### Activity
Given the material below, output exactly the lines from the line with "color: #fef9c3 ->" to the line with "background: #a21caf ->", both ends included, and no other lines.

### Data for this task
=======

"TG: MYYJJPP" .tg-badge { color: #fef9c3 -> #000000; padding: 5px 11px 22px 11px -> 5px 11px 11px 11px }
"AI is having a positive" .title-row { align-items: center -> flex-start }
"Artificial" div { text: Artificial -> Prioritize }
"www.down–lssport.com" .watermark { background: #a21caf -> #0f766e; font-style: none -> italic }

=======

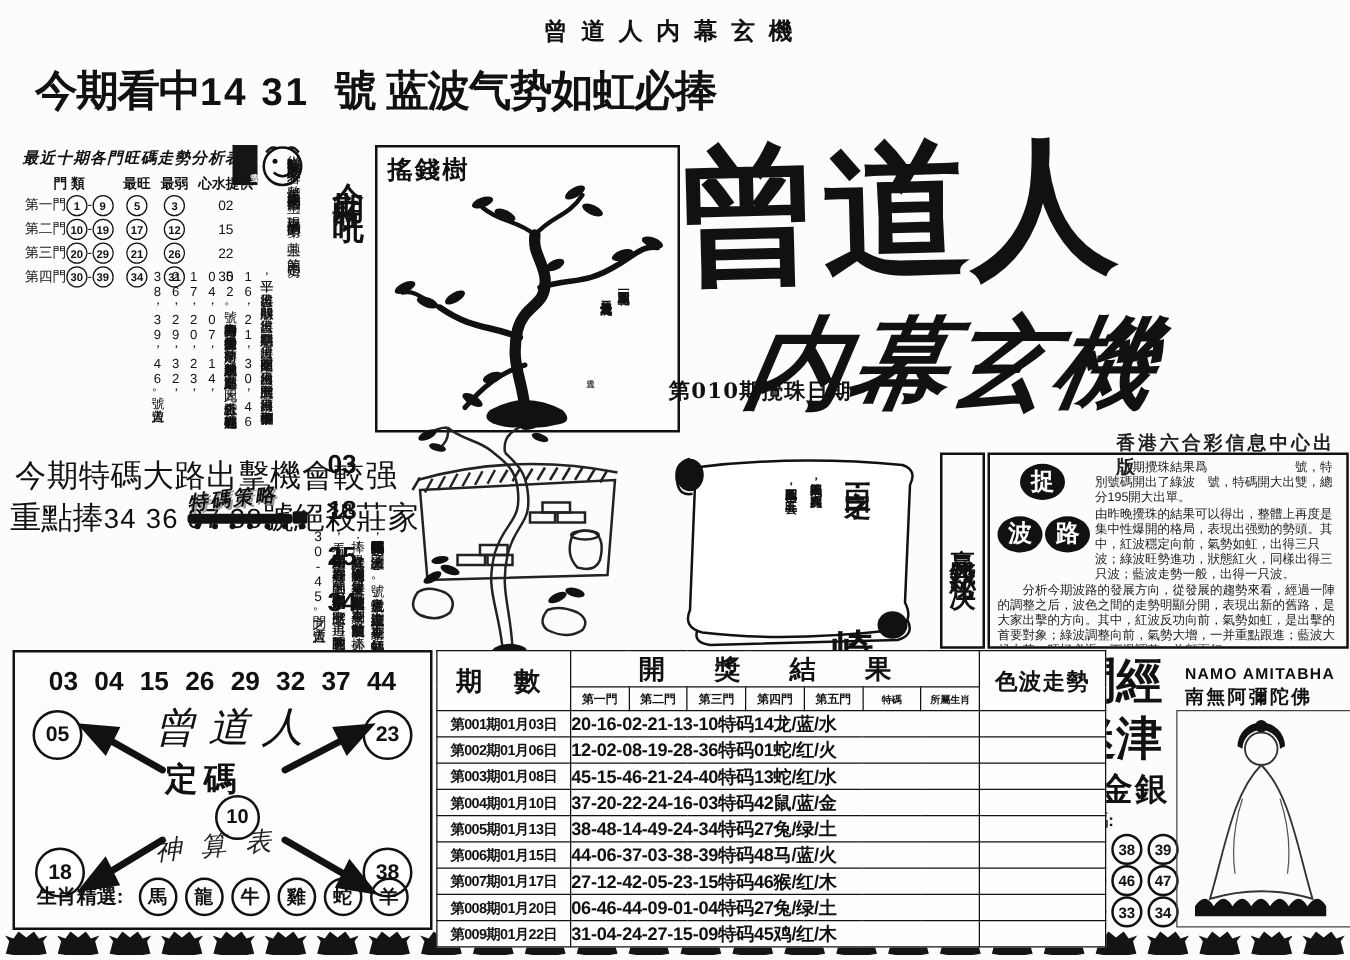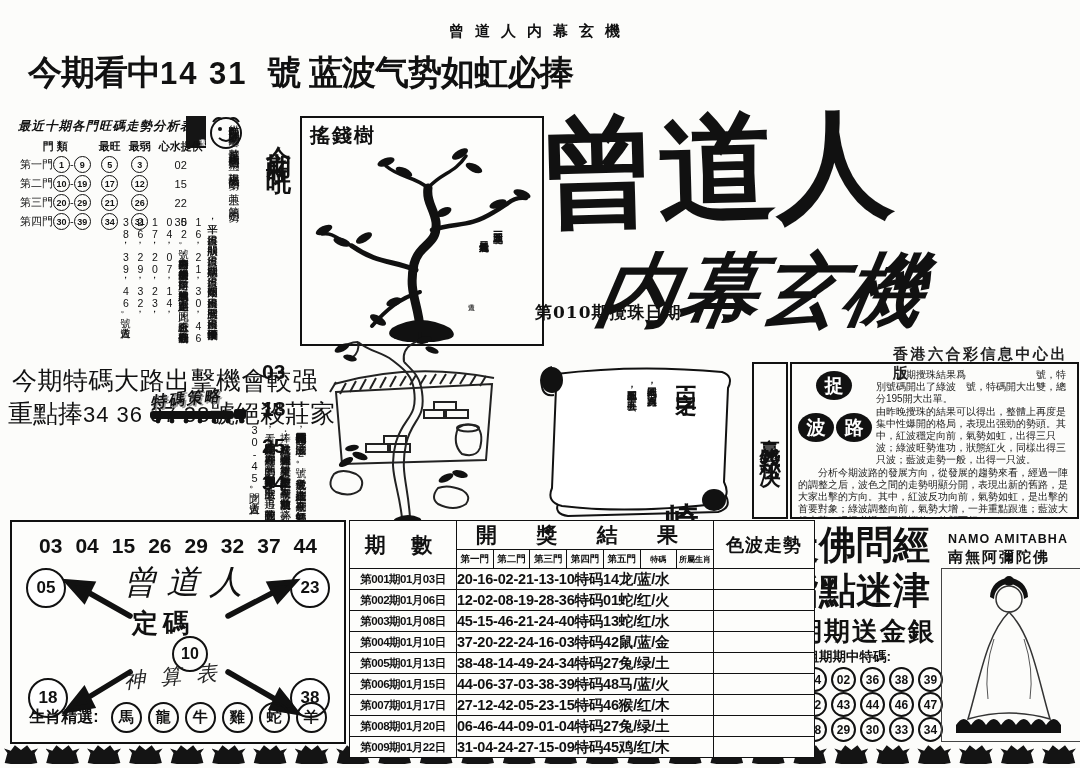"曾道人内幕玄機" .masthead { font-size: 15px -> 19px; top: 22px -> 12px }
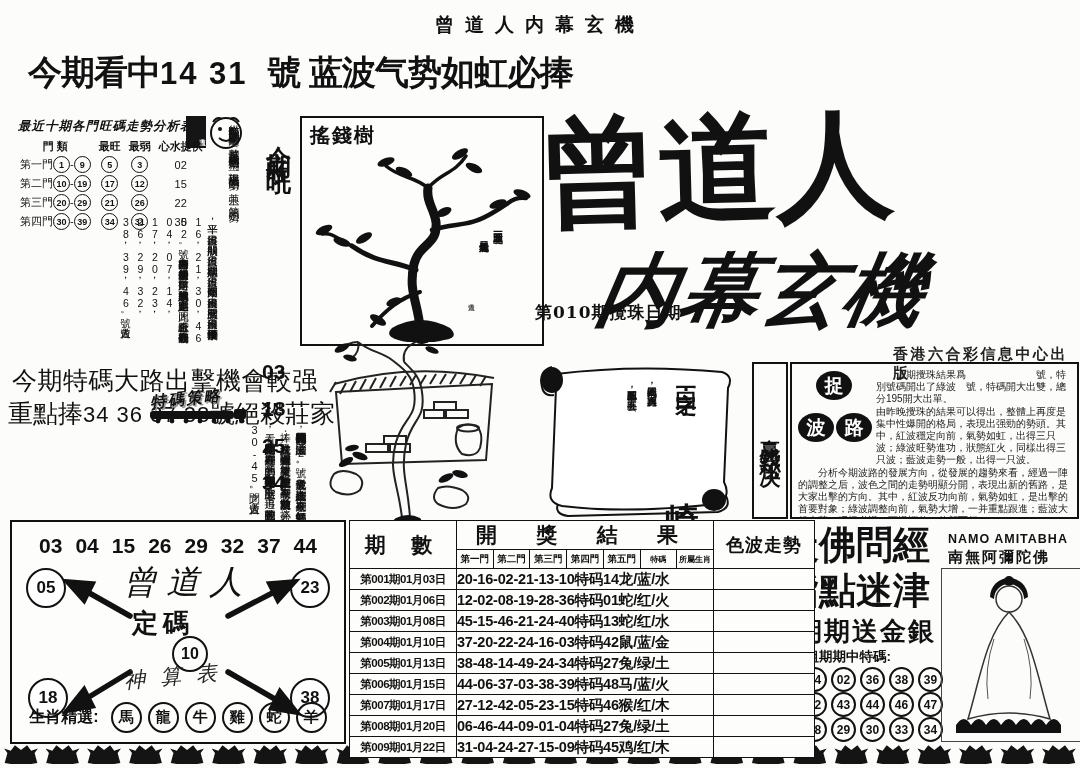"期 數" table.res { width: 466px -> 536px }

=======

### Response to this task
"TG: MYYJJPP" .tg-badge { color: #fef9c3 -> #000000; padding: 5px 11px 22px 11px -> 5px 11px 11px 11px }
"AI is having a positive" .title-row { align-items: center -> flex-start }
"Artificial" div { text: Artificial -> Prioritize }
"www.down–lssport.com" .watermark { background: #a21caf -> #0f766e; font-style: none -> italic }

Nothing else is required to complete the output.